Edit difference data

== Segment start ==

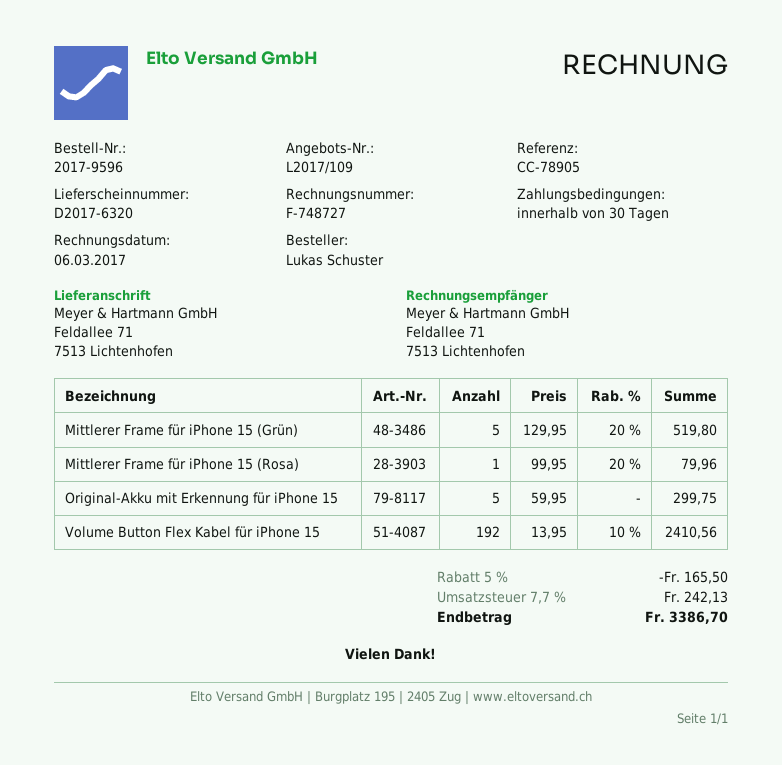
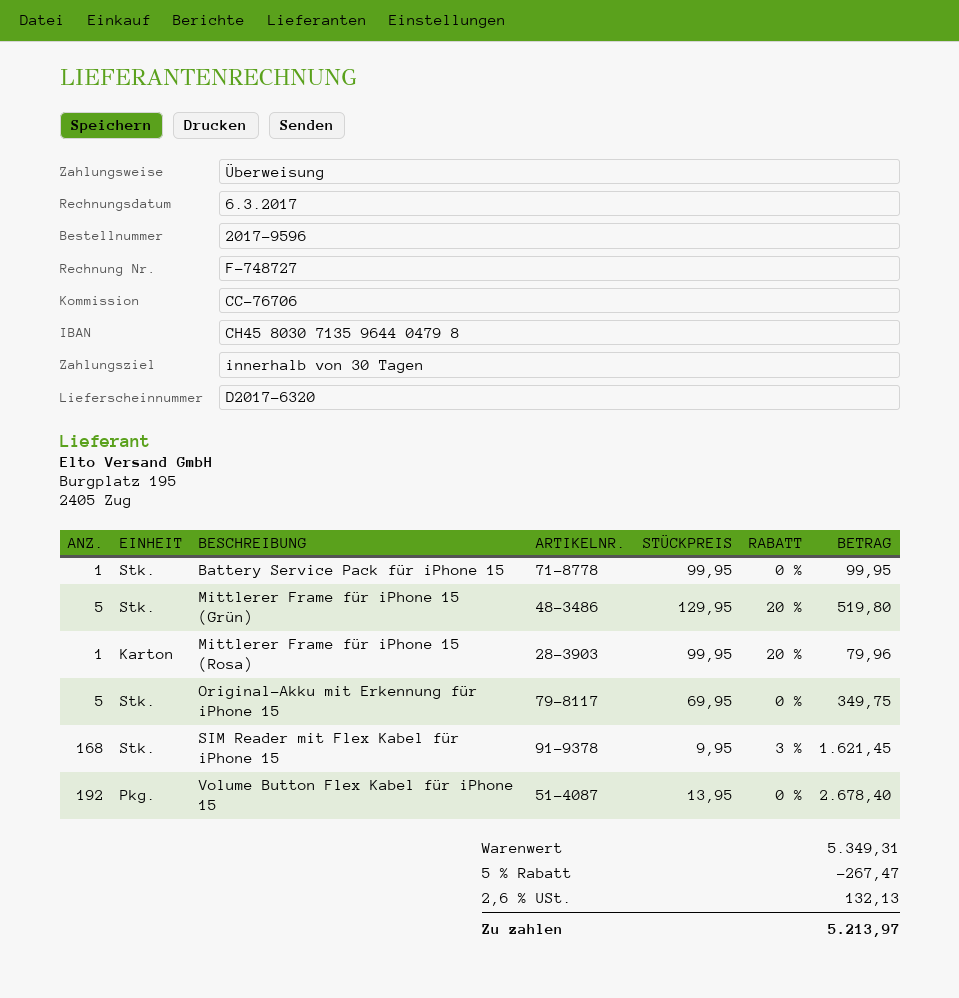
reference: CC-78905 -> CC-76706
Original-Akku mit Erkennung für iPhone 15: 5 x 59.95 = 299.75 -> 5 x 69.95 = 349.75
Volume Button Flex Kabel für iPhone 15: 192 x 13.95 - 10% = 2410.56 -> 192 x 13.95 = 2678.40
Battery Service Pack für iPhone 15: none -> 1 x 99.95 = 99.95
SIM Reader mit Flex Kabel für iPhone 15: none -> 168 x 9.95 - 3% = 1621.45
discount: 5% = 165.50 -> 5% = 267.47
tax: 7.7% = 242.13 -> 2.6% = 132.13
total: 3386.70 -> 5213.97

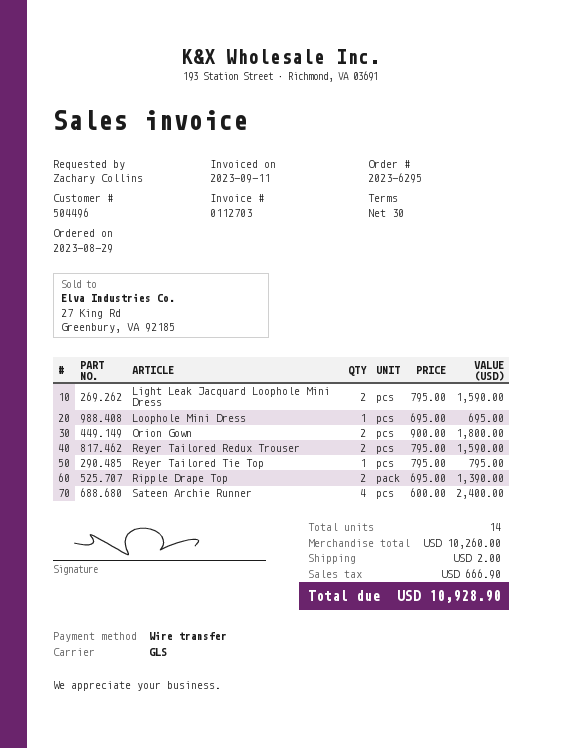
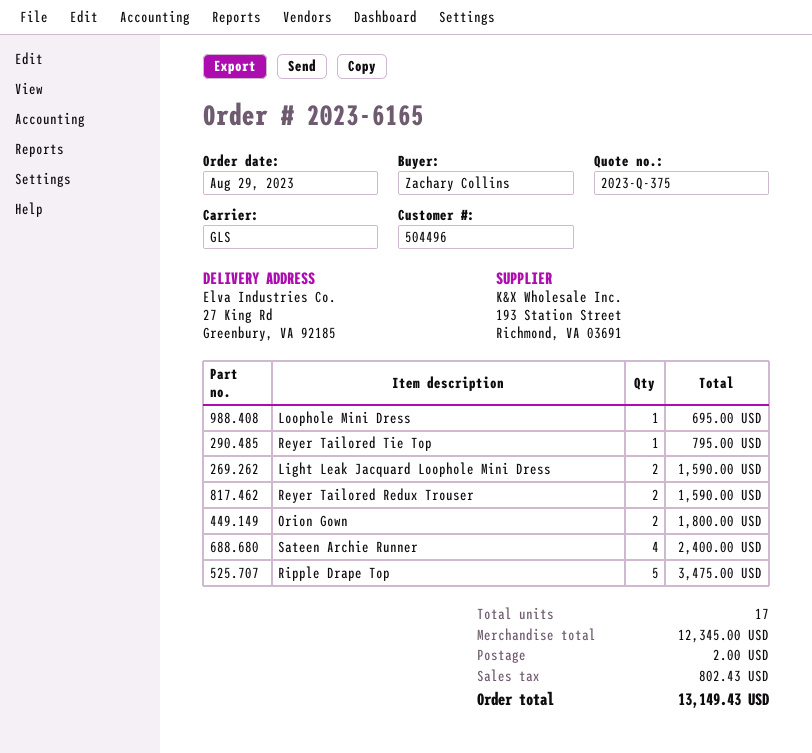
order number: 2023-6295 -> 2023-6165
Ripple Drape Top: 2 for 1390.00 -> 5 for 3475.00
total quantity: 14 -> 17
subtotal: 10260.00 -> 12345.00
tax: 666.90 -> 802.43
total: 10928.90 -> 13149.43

== Segment end ==

## Task objective
Above are the entries. Copy exactly the part that opens with the line containing "Volume Button Flex" and closes with the line containing "tax: 7.7% = 242.13 -> 2.6% = 132.13", and no more.

## Result
Volume Button Flex Kabel für iPhone 15: 192 x 13.95 - 10% = 2410.56 -> 192 x 13.95 = 2678.40
Battery Service Pack für iPhone 15: none -> 1 x 99.95 = 99.95
SIM Reader mit Flex Kabel für iPhone 15: none -> 168 x 9.95 - 3% = 1621.45
discount: 5% = 165.50 -> 5% = 267.47
tax: 7.7% = 242.13 -> 2.6% = 132.13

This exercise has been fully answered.